Au rayon des moments de magie, ceux passés à la Sala Rossa avec le trio garage californien The Oh Sees. Comme le groupe a décidé d'occuper non pas la scène, mais le plancher juste au bout du bar, le hasard nous ayant justement placés à côté du chanteur et guitariste John Dwyer, il était difficile d'être plus près de l'action. Et action il y a eu, sorte de mêlée générale carburant aux gros riffs sales, et tant pis pour nos pauvres orteils écrabouillés dans le mosh pit.

Lee Fields

Puis, il y a ces autres moments qu'on vit par procuration, parce qu'on était ailleurs: un collègue croisé avant le spectacle de Faust (par ailleurs très bon, ravissant même) encore sous le choc d'avoir assisté à la grand-messe soul de Lee Fields&The Expressions, la veille. Eh bien zut, on l'aura manquée. C'est le lot du festivalier aguerri, qu'il se soit ou non muni de l'application iPhone Pop Montréal pour gérer ses trajectoires musicales.
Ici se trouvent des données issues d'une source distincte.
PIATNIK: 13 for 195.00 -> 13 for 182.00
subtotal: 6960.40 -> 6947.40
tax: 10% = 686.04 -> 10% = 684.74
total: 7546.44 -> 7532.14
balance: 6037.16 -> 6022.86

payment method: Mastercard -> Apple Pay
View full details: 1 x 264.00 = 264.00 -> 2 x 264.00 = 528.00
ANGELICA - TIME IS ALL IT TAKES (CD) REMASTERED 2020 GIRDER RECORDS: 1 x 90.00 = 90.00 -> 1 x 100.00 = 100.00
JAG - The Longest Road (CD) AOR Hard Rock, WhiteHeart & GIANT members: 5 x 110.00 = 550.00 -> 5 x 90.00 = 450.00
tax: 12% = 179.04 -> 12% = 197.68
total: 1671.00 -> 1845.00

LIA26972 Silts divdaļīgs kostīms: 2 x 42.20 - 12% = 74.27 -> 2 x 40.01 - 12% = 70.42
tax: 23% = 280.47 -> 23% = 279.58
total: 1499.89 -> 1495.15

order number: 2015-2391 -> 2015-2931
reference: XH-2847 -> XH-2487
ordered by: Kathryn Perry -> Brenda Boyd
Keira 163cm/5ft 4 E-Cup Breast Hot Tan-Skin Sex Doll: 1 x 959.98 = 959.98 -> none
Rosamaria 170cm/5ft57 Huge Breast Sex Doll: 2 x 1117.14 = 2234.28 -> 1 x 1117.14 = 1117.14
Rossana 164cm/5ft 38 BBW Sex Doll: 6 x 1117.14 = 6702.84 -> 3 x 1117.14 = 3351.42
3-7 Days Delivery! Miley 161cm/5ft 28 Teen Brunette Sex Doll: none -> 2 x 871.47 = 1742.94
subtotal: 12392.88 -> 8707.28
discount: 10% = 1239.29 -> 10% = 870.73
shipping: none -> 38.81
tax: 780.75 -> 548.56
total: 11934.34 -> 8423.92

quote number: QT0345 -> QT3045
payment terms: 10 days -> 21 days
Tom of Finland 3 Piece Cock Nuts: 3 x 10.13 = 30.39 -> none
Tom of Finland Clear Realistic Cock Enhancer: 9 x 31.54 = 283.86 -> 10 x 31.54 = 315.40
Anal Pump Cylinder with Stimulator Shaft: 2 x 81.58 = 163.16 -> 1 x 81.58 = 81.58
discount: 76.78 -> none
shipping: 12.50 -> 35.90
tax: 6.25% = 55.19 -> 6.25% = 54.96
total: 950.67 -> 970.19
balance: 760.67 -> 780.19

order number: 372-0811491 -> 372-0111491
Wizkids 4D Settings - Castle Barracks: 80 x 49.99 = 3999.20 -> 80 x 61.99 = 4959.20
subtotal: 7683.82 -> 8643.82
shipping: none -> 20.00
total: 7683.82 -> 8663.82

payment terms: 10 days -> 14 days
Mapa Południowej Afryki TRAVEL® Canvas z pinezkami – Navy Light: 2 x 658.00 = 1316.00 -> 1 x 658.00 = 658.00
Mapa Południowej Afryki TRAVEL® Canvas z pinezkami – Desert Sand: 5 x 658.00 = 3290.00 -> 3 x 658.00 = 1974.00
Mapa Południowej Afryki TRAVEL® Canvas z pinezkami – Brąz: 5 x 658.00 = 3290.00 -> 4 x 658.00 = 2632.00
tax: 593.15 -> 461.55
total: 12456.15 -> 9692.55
Il faut parfois s'en remettre au destin pour réussir sa soirée Pop Montréal. Au bout d'une heure de chansons, anciennes et nouvelles, de Sufjan Stevens (sûrement le billet de concert le plus convoité de cette année) au Cabaret Juste Pour Rire vendredi dernier, quelqu'un dans la foule s'est évanoui. Trop d'émotions? Stevens et ses musiciens distillaient les ambiances pop aux arrangements léchés et inventifs, de la chanson qui s'abreuve de jazz, de pop classique des années 60, de rock indé frôlant le Flaming Lips/Radiohead. L'incident a freiné leurs ardeurs, on cherchait le médecin dans la salle.

Yo La Tengo

Le moment tout indiqué pour filer en douce en espérant attraper ce qui restait de Yo La Tengo au Club Soda. Fin de spectacle défoulatoire pour une soirée toute en nuances, m'a-t-on confié, la guitare de Ira Kaplan crachant des sons voraces pendant que ses deux comparses couchaient une solide fondation rythmique. Au rappel, un roadie vient prendre la basse de James McNew, qui s'empare d'un tambourine et se pointe au micro pour chanter... Et moi, et moi, et moi de Dutronc!

En guise de party de fin de Pop, un détour tardif à l'Espace Réunion, loft sis dans la petite zone industrielle juste à l'ouest de l'avenue du Parc, à la hauteur de la rue Beaubien. Un truc moche de l'extérieur, et franchement bien aménagé une fois entré. Une ambiance du tonnerre pour ce spectacle, proche du délire, de Think About Life, furieusement dansant.

Entre valeurs sûres et prises de risques, Pop Montréal assure son importance dans le paysage musical de la ville. Le festival a une mission de découverte (et redécouverte) qu'il assume avec soin, même si certains accrocs sur le plan de l'organisation sont à étudier, particulièrement le sempiternel problème de l'accès aux concerts les plus courus pour ceux ayant acheté un passeport pour tous les spectacles.